Dni mijały cholernie ciężko, a wszystko wokół się dłużyło. Poranki, południa i noce. Robiłam wszystko jak robot, byle dać wystarczająco dużo uwagi chłopakowi, który powoli stawiał kroki w nowym życiu.Bo to było nowe życie, zupełnie inne od tego, w którym widywał matkę i rozmawiał z nią na codzień.
Jak się okazało to właśnie osoba, która sprawiła tyle zamieszania tamtego dnia była Hannah Torres.
Śliczna porcelanowa lalka schowana do pudełka.
Kobietę znalazł Vinay, o czym powiedział mi dopiero otumaniony przez morfinę lub tego typu mocny lek. Nie chciał rozmawiać z nikim, ale to mi jako jedynej pozwolił trzymać się za rękę i słuchać jak na każde wspomnienie o niej lekarzy jęczał z bólu a łzy lały się potokami.
Hannah Torres, kobieta która walczyła z depresja dla własnego syna, która poświęcała się aby ratować jego dzieciństwo, i która mimo wypadków już dalej walczyła, powiesiła się w lasku obok ukochanego domku małego Vito.
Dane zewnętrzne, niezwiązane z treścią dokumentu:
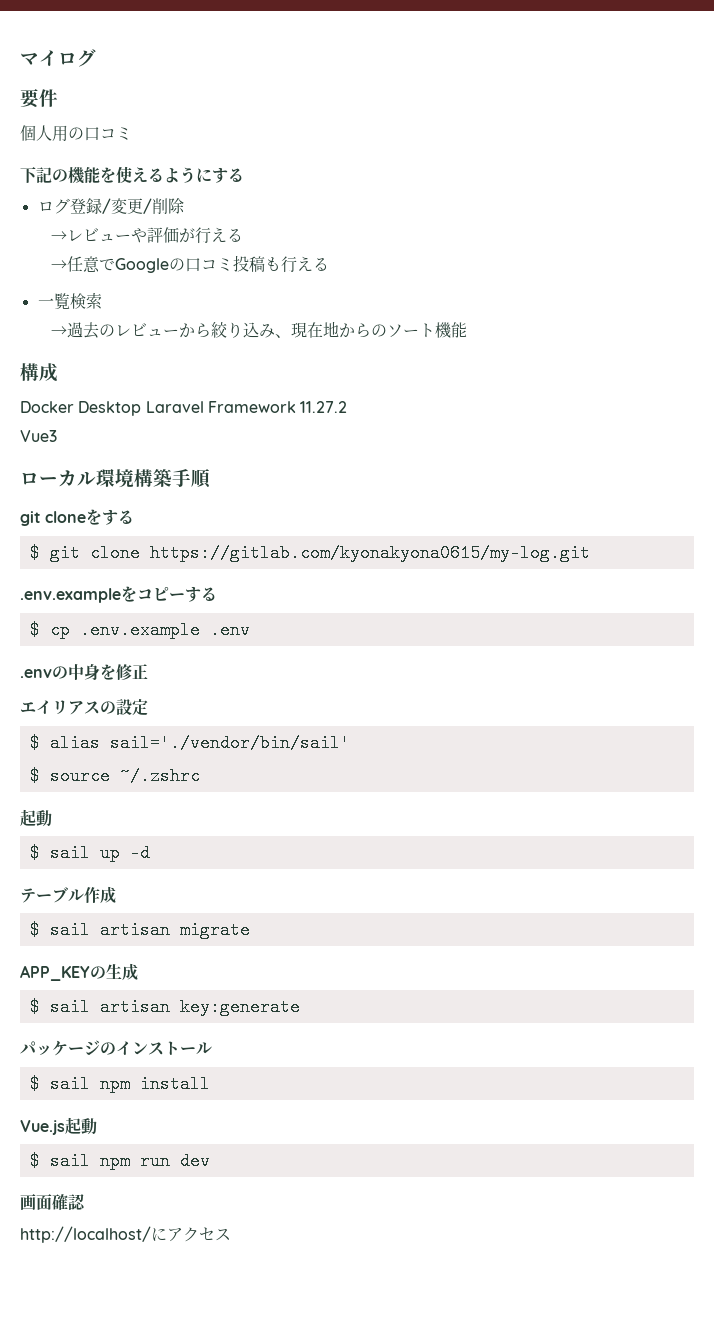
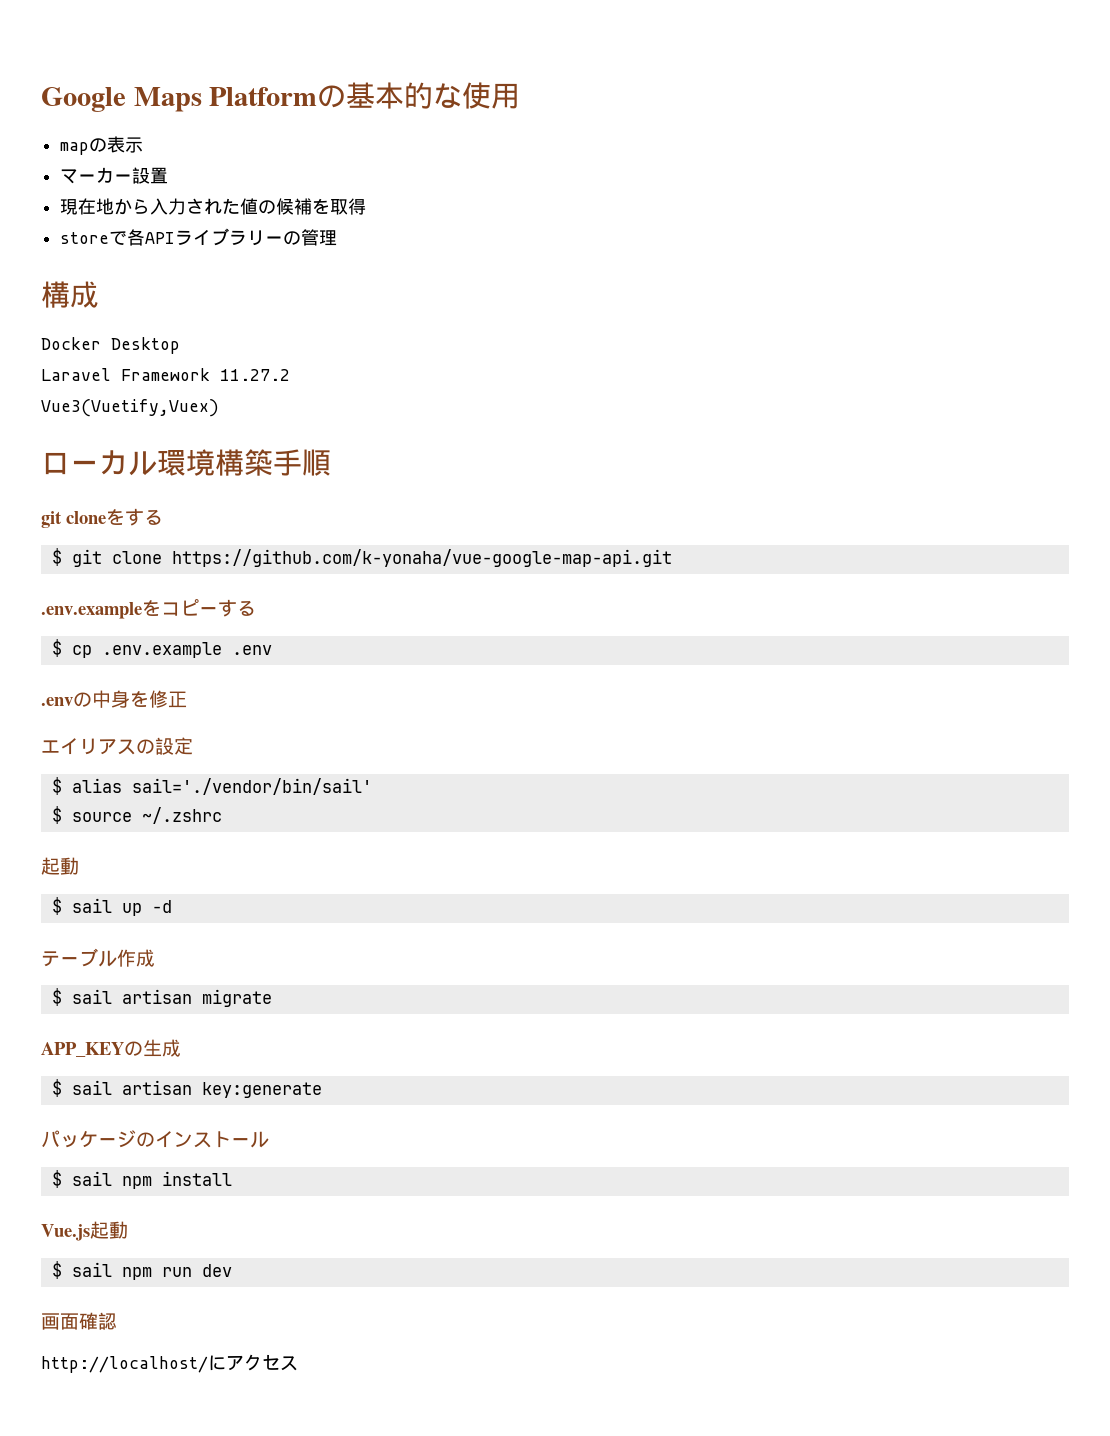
- マイログ
- 要件
- 個人用の口コミ
- 下記の機能を使えるようにする
- ログ登録/変更/削除
- →レビューや評価が行える
- →任意でGoogleの口コミ投稿も行える
- 一覧検索
- →過去のレビューから絞り込み、現在地からのソート機能
+ Google Maps Platformの基本的な使用
+ mapの表示
+ マーカー設置
+ 現在地から入力された値の候補を取得
+ storeで各APIライブラリーの管理
- Docker Desktop Laravel Framework 11.27.2
+ Docker Desktop
+ Laravel Framework 11.27.2
- Vue3
+ Vue3(Vuetify,Vuex)
- $ git clone https://gitlab.com/kyonakyona0615/my-log.git
+ $ git clone https://github.com/k-yonaha/vue-google-map-api.git

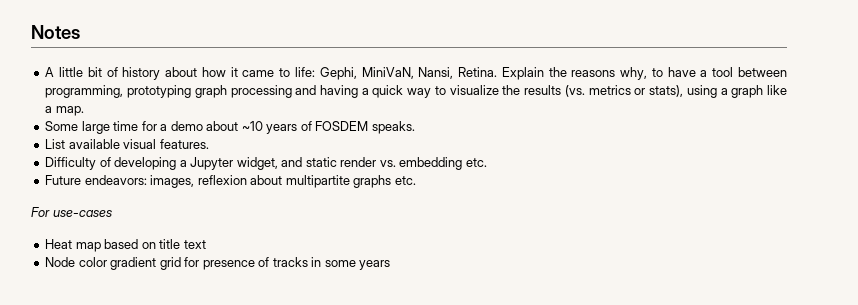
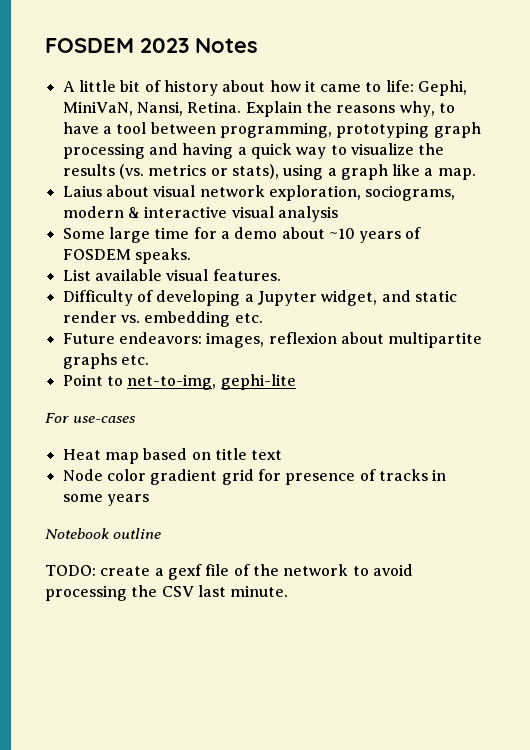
- Notes
+ FOSDEM 2023 Notes
+ Laius about visual network exploration, sociograms, modern & interactive visual analysis
+ Point to net-to-img, gephi-lite
+ Notebook outline
+ TODO: create a gexf file of the network to avoid processing the CSV last minute.

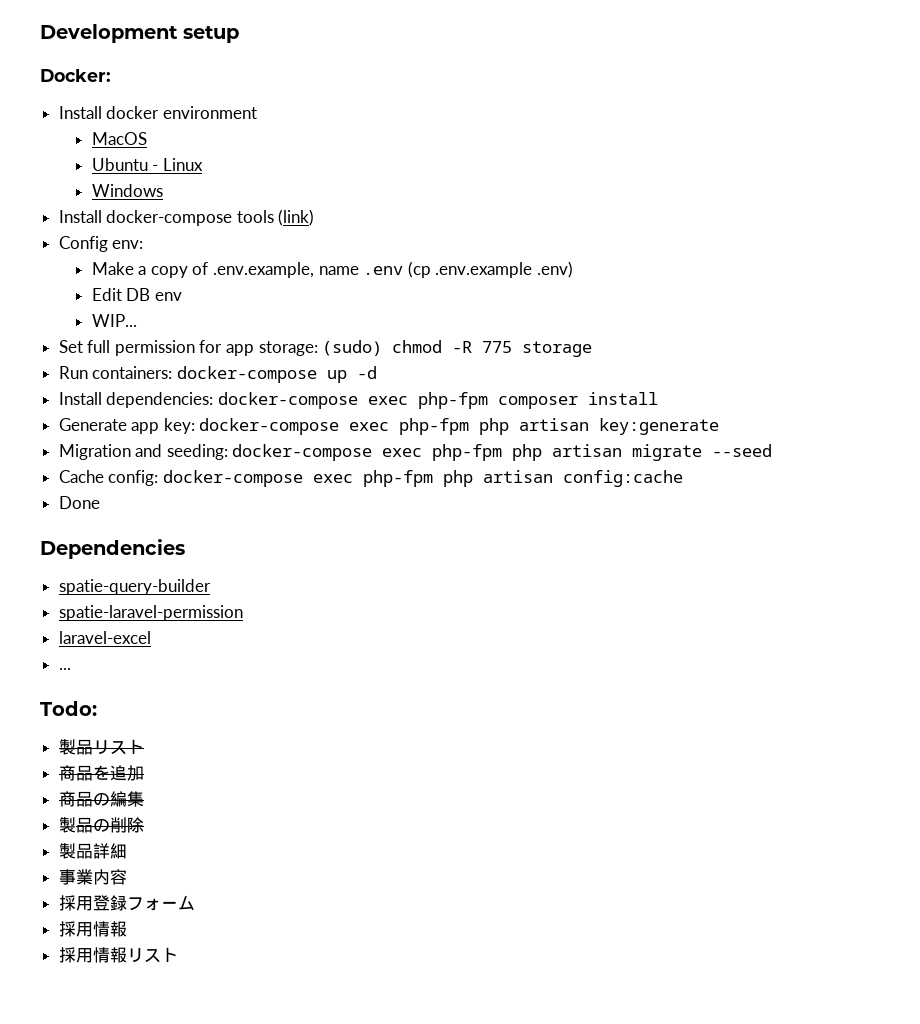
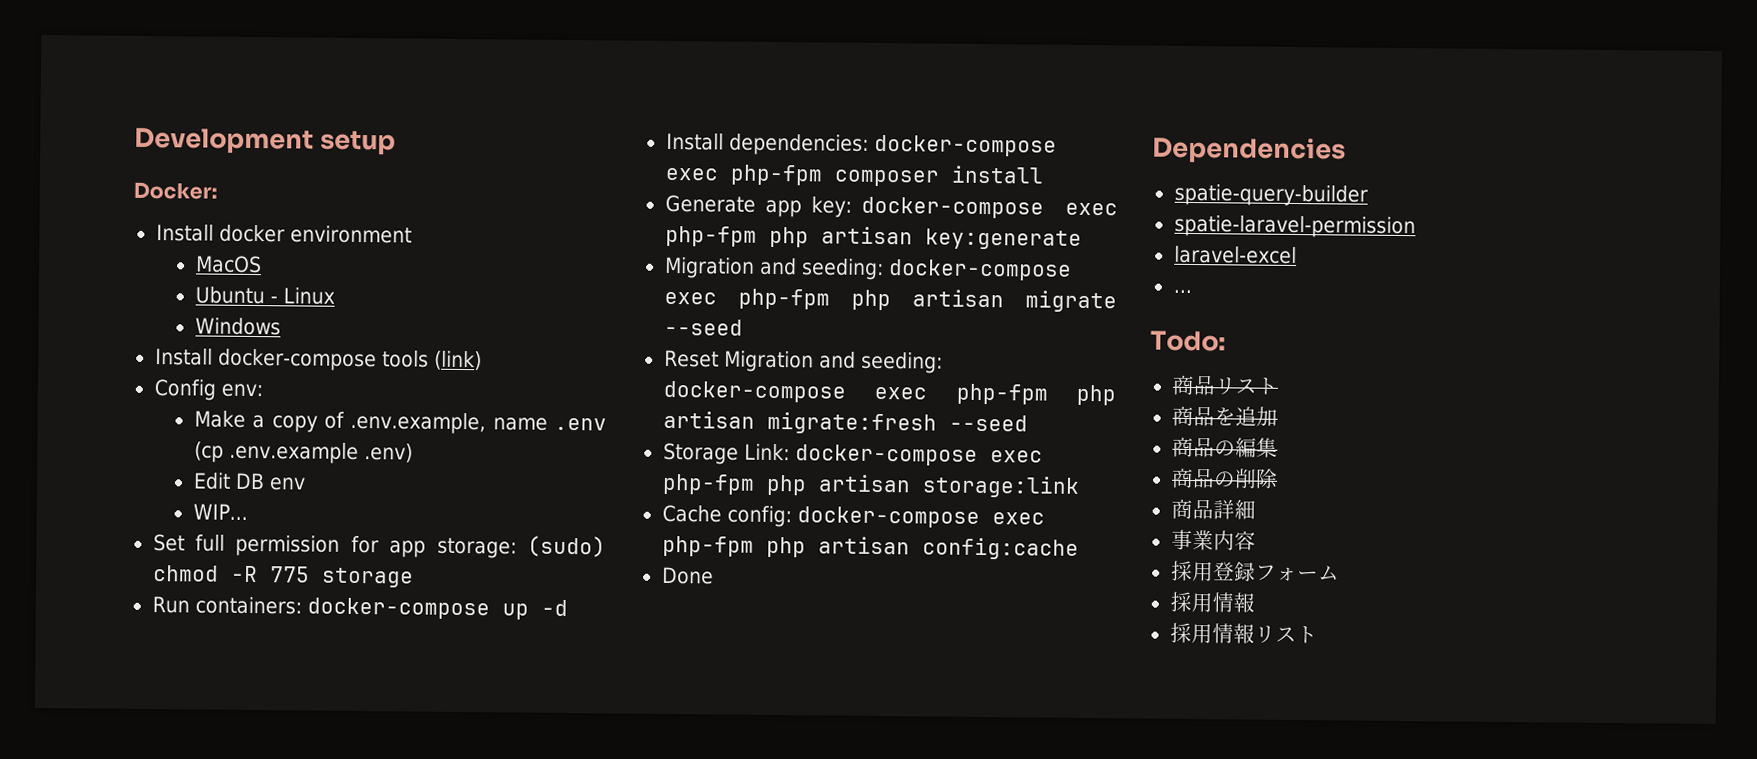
+ Reset Migration and seeding: docker-compose exec php-fpm php artisan migrate:fresh --seed
+ Storage Link: docker-compose exec php-fpm php artisan storage:link
- 製品リスト
+ 商品リスト
- 製品の削除
+ 商品の削除
- 製品詳細
+ 商品詳細

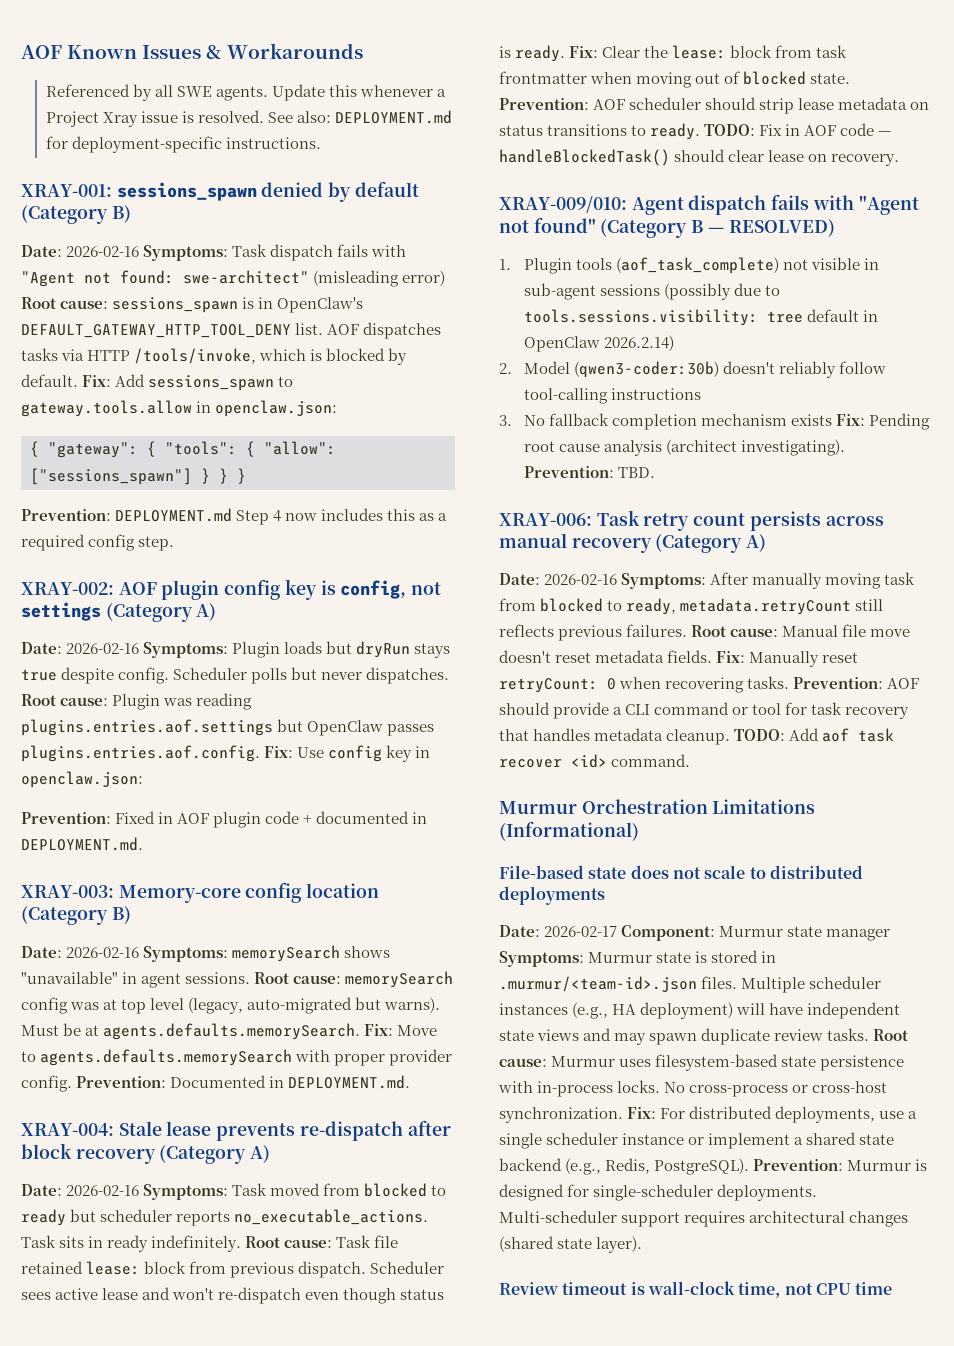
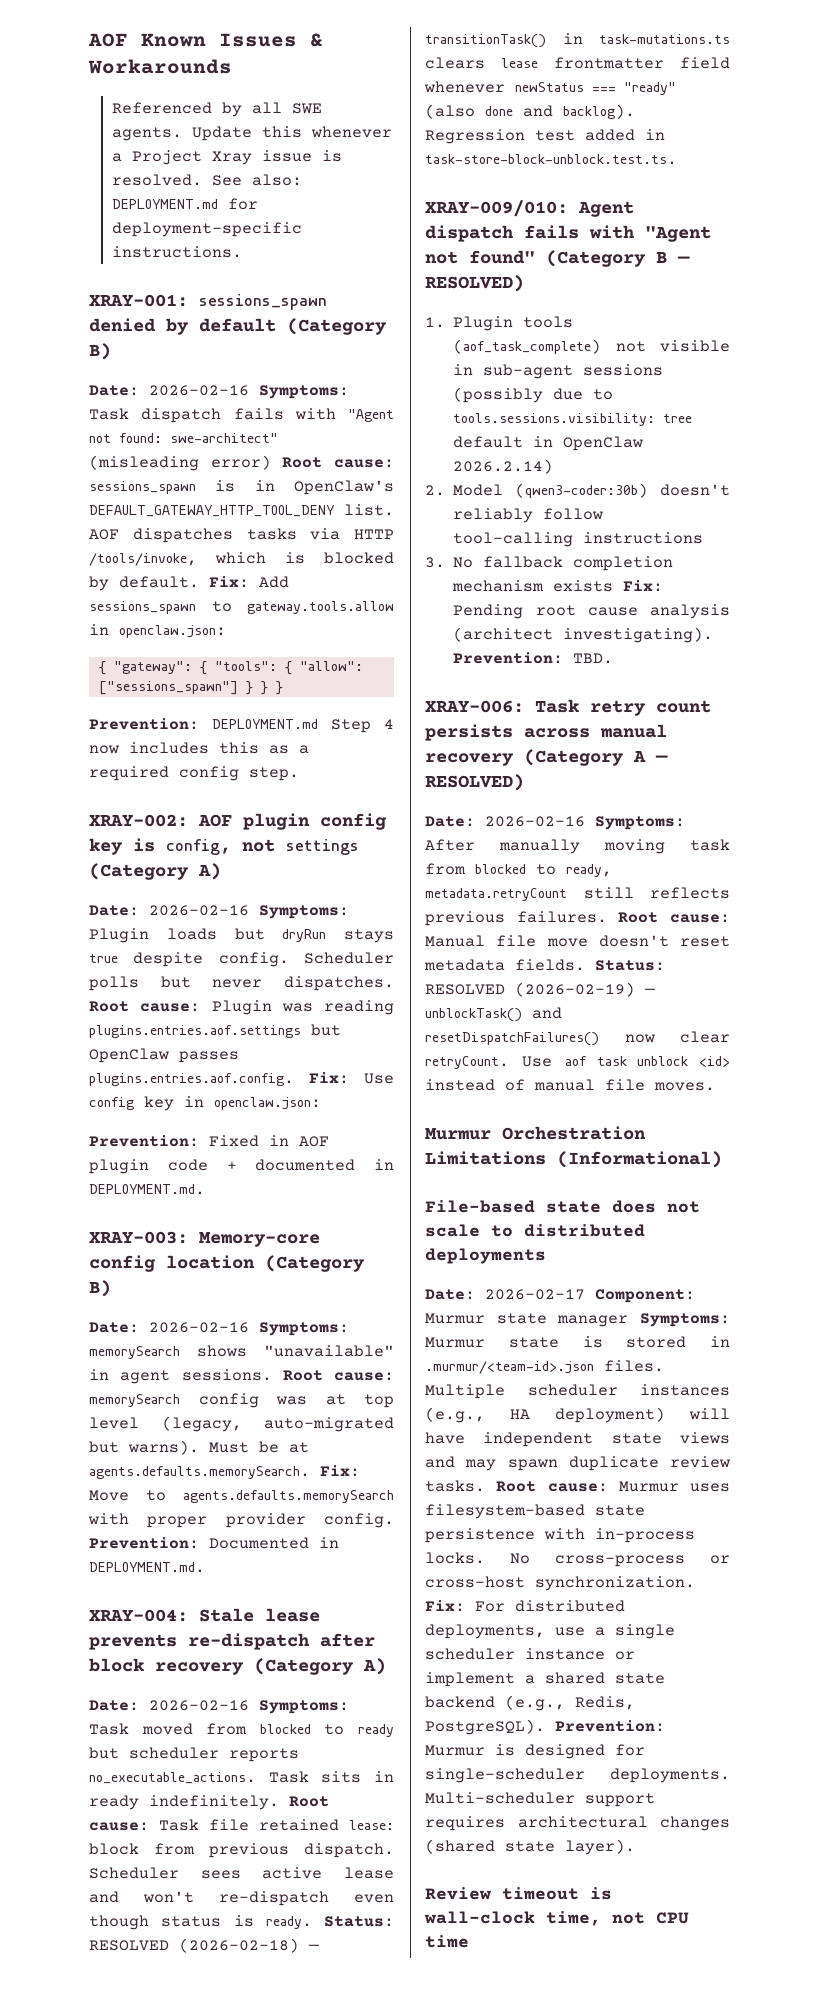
- Fix: Clear the lease: block from task frontmatter when moving out of blocked state. Prevention: AOF scheduler should strip lease metadata on status transitions to ready. TODO: Fix in AOF code — handleBlockedTask() should clear lease on recovery.
+ Status: RESOLVED (2026-02-18) — transitionTask() in task-mutations.ts clears lease frontmatter field whenever newStatus === "ready" (also done and backlog). Regression test added in task-store-block-unblock.test.ts.
- XRAY-006: Task retry count persists across manual recovery (Category A)
+ XRAY-006: Task retry count persists across manual recovery (Category A — RESOLVED)
- Fix: Manually reset retryCount: 0 when recovering tasks. Prevention: AOF should provide a CLI command or tool for task recovery that handles metadata cleanup. TODO: Add aof task recover <id> command.
+ Status: RESOLVED (2026-02-19) — unblockTask() and resetDispatchFailures() now clear retryCount. Use aof task unblock <id> instead of manual file moves.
Chłopak nie wiedział gdzie jest i nie martwił się tym zbytnio, bo zazwyczaj czas spędzała w swoim głównym domu, przy Ashtonie. Jednak gdy czarnowłosy dzień w dzień zakuwał do egzaminów, dziwnym się wydawało, że kobieta przestała wysyłać poranne wiadomości z zapewnieniem o braniu antydepresantów. Przestała zapewniać o swoim samopoczuciu a co najważniejsze ich codzienna obietnica, że NIC nie wzięła, w kontekście narkotyków, również wygasła. Zaczął się martwić do takiego stopnia, że pojechał do swojego ojca.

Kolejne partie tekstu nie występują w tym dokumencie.